Exercise goal: Look through the records and copy each line with the string "using" in it.
***
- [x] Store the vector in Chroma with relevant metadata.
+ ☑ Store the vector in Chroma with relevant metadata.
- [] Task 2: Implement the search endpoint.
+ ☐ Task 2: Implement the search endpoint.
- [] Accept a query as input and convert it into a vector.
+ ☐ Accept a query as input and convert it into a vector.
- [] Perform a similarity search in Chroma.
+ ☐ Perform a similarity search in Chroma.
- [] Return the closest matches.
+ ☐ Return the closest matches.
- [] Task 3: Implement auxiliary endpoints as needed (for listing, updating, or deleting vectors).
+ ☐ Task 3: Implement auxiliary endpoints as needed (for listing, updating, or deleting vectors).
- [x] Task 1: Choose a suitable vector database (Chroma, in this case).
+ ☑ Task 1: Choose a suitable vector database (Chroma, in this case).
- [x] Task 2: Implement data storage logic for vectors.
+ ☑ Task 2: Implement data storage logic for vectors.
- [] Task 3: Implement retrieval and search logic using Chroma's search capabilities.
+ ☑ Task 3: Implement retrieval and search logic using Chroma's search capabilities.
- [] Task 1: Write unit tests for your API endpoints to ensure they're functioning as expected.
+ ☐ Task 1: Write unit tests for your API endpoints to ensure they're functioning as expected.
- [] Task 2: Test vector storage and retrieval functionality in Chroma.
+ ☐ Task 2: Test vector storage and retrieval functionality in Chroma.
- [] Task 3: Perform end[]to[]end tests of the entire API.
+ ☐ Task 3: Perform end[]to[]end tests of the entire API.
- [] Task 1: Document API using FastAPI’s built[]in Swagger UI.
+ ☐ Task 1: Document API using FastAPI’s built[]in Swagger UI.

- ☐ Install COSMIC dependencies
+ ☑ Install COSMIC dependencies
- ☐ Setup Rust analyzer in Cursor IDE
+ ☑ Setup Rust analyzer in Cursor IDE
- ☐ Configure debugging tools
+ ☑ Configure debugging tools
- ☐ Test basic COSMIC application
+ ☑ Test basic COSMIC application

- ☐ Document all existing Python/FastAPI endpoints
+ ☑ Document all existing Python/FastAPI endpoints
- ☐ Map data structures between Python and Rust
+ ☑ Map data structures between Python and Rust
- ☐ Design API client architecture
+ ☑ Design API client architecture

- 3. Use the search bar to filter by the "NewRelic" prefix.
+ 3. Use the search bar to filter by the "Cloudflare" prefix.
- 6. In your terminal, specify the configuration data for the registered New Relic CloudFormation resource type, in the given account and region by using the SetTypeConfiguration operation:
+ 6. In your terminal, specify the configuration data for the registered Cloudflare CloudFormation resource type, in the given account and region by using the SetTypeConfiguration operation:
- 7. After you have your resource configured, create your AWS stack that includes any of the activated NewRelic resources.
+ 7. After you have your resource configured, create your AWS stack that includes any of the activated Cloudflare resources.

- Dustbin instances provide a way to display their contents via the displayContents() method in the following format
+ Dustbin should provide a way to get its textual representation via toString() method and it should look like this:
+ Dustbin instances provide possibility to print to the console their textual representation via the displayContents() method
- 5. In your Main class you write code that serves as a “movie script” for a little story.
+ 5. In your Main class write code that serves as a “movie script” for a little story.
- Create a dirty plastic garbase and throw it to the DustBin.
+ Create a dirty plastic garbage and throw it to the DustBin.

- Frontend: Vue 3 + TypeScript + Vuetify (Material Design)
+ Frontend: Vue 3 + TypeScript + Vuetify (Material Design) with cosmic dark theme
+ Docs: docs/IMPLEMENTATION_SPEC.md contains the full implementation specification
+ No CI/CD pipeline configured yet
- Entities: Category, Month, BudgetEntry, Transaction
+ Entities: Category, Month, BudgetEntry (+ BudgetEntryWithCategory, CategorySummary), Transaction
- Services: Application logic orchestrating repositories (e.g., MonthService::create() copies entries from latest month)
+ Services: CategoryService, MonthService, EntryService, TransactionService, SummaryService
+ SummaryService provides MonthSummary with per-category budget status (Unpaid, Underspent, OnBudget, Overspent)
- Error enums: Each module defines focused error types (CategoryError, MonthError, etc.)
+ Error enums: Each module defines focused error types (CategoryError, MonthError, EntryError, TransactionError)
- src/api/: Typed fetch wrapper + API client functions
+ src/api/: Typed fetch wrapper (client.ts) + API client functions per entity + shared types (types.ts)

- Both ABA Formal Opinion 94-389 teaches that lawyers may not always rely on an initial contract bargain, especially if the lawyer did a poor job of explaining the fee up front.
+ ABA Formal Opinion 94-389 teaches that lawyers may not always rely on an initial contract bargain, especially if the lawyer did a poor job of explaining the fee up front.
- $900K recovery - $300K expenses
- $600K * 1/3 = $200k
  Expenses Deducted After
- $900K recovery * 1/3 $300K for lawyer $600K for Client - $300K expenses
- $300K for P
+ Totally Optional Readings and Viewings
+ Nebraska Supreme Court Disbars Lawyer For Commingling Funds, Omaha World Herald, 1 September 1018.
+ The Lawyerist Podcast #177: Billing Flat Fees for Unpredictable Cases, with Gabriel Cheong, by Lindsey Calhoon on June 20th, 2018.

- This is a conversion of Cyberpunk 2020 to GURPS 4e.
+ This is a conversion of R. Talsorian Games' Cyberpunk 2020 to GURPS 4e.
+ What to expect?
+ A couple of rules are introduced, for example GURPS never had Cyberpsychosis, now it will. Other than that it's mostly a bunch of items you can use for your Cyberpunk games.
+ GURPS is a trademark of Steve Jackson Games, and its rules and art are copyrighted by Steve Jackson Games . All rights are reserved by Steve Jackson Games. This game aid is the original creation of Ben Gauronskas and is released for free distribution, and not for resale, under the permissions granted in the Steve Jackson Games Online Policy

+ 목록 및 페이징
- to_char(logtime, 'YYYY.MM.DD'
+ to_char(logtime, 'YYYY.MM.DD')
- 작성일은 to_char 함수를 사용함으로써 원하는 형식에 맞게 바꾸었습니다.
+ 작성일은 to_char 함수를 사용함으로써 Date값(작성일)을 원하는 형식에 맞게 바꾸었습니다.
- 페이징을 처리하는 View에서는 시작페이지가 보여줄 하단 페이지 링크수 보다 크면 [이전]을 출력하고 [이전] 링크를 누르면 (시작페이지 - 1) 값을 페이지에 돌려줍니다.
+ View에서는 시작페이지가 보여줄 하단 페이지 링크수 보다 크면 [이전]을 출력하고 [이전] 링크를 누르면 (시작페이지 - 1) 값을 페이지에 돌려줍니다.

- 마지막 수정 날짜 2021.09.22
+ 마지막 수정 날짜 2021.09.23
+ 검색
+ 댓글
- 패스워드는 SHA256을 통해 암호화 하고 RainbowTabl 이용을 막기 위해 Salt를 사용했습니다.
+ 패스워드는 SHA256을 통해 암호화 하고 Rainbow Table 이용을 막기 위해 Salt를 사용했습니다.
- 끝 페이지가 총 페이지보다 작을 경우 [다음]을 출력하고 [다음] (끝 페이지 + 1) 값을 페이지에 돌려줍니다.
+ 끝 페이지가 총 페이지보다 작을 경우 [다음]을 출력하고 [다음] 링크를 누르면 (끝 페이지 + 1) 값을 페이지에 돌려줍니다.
***
Solved exercise:
- [] Task 3: Implement retrieval and search logic using Chroma's search capabilities.
+ ☑ Task 3: Implement retrieval and search logic using Chroma's search capabilities.
- [] Task 1: Document API using FastAPI’s built[]in Swagger UI.
+ ☐ Task 1: Document API using FastAPI’s built[]in Swagger UI.
- 6. In your terminal, specify the configuration data for the registered New Relic CloudFormation resource type, in the given account and region by using the SetTypeConfiguration operation:
+ 6. In your terminal, specify the configuration data for the registered Cloudflare CloudFormation resource type, in the given account and region by using the SetTypeConfiguration operation:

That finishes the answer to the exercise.